Background
Although electronic health records (EHR) have significant potential for the study of opioid use disorders (OUD), detecting OUD in clinical data is challenging. Models using EHR data to predict OUD often rely on case/control classifications focused on extreme opioid use. There is a need to expand this work to characterize the spectrum of problematic opioid use.Methods
Using a large academic medical center database, we developed 2 data-driven methods of OUD detection: (1) a Comorbidity Score developed from a Phenome-Wide Association Study of phenotypes associated with OUD and (2) a Text-based Score using natural language processing to identify OUD-related concepts in clinical notes. We evaluated the performance of both scores against a manual review with correlation coefficients, Wilcoxon rank sum tests, and area-under the receiver operating characteristic curves. Records with the highest Comorbidity and Text-based scores were re-evaluated by manual review to explore discrepancies.Results
Both the Comorbidity and Text-based OUD risk scores were significantly elevated in the patients judged as High Evidence for OUD in the manual review compared to those with No Evidence (p = 1.3E-5 and 1.3E-6, respectively).

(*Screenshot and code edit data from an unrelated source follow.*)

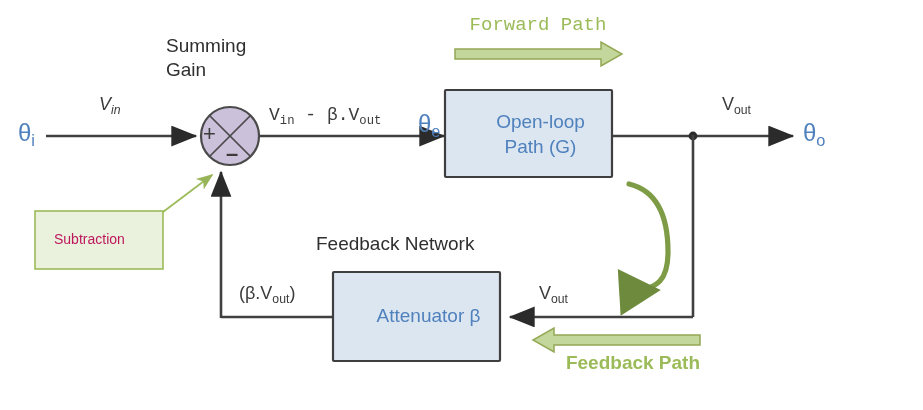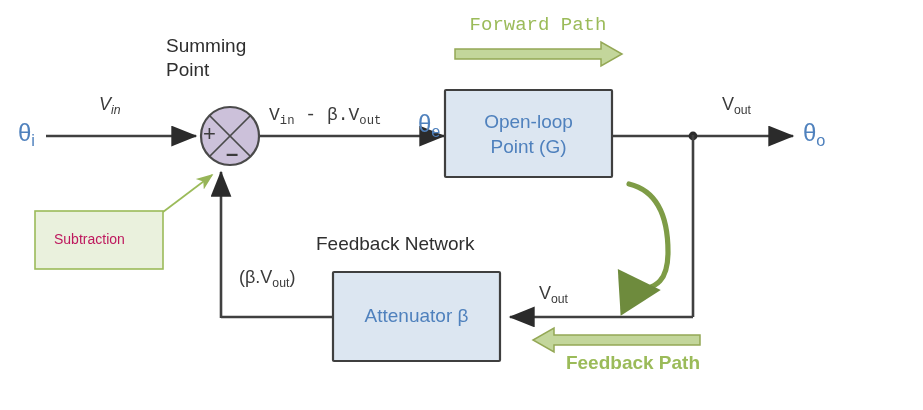--- a/index.html
+++ b/index.html
@@ -154,7 +154,7 @@
 
   <div class="lbl cap-dark" style="left:166px; top:34px; width:130px;">
     <div>Summing</div>
-    <div>Point</div>
+    <div>Gain</div>
   </div>
 
   <div class="lbl" style="left:203px; top:122px; font-size:22px; color:#3b3b3b;">+</div>

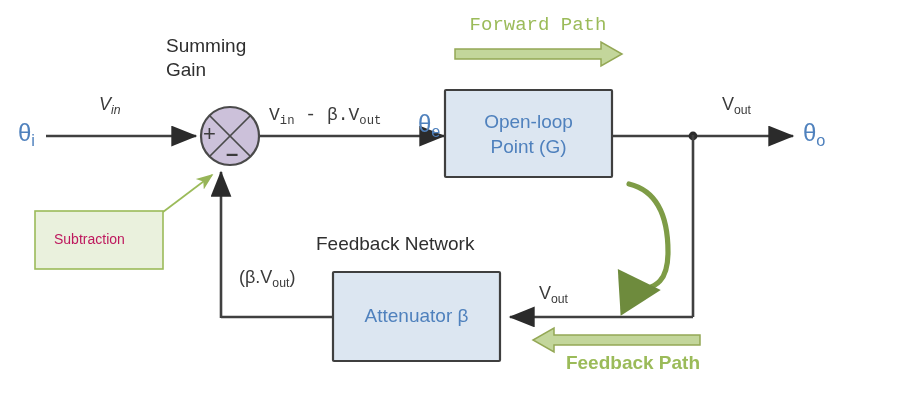--- a/index.html
+++ b/index.html
@@ -46,6 +46,7 @@
     font-size: 19px;
     text-align: center;
     line-height: 1.32;
+    margin-left: 12px;
   }
   .cap-dark {
     color: #2f2f2f;

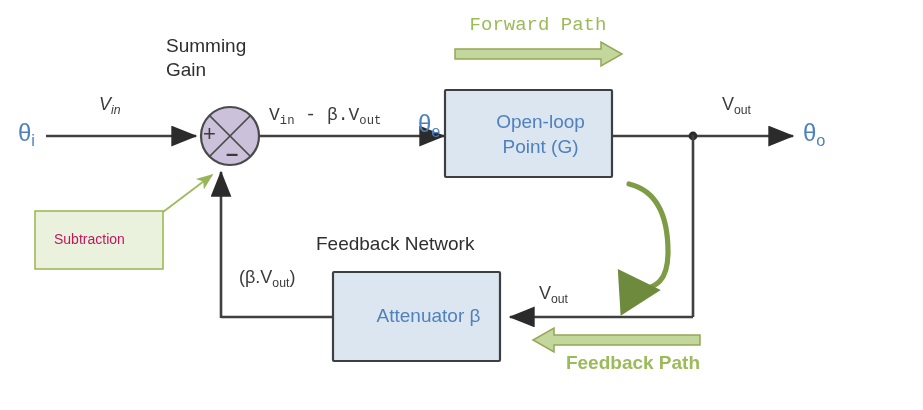--- a/index.html
+++ b/index.html
@@ -172,7 +172,7 @@
 
   <div class="lbl blk-text" style="left:445px; top:109px; width:167px;">
     <div>Open-loop</div>
-    <div>Point (G)</div>
+    <div>Path (G)</div>
   </div>
 
   <div class="lbl sig-dark" style="left:722px; top:95px;">

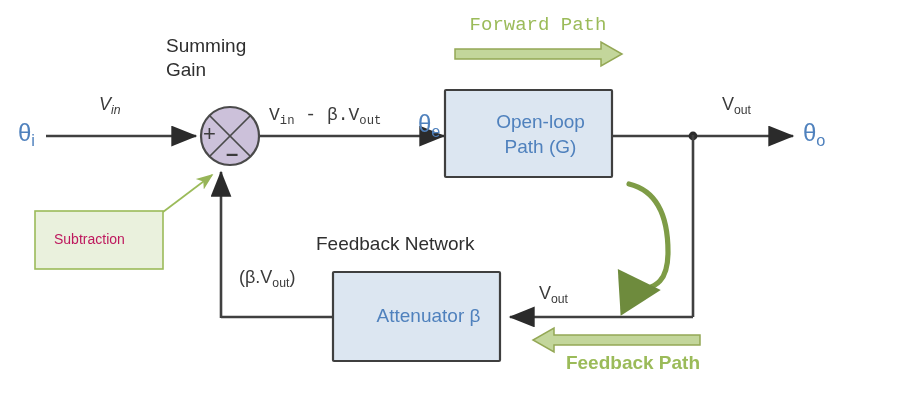--- a/index.html
+++ b/index.html
@@ -191,7 +191,7 @@
 
   <div class="lbl blk-text" style="left:333px; top:303px; width:167px;">Attenuator β</div>
 
-  <div class="lbl sig-dark" style="left:239px; top:268px;">
+  <div class="lbl sig-dark" style="left:239px; top:284px;">
     <span>(β.V</span><sub>out</sub><span>)</span>
   </div>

The risk scores were positively correlated with each other (rho = 0.52, p < 0.001). AUCs for the Comorbidity and Text-based scores were high (0.79 and 0.76, respectively). Follow-up manual review of discrepant findings revealed strengths of data-driven methods over manual review, and opportunities for improvement in risk assessment.Conclusion
Risk scores comprising comorbidities and text offer differing but synergistic insights into characterizing problematic opioid use. This pilot project establishes a foundation for more robust work in the future.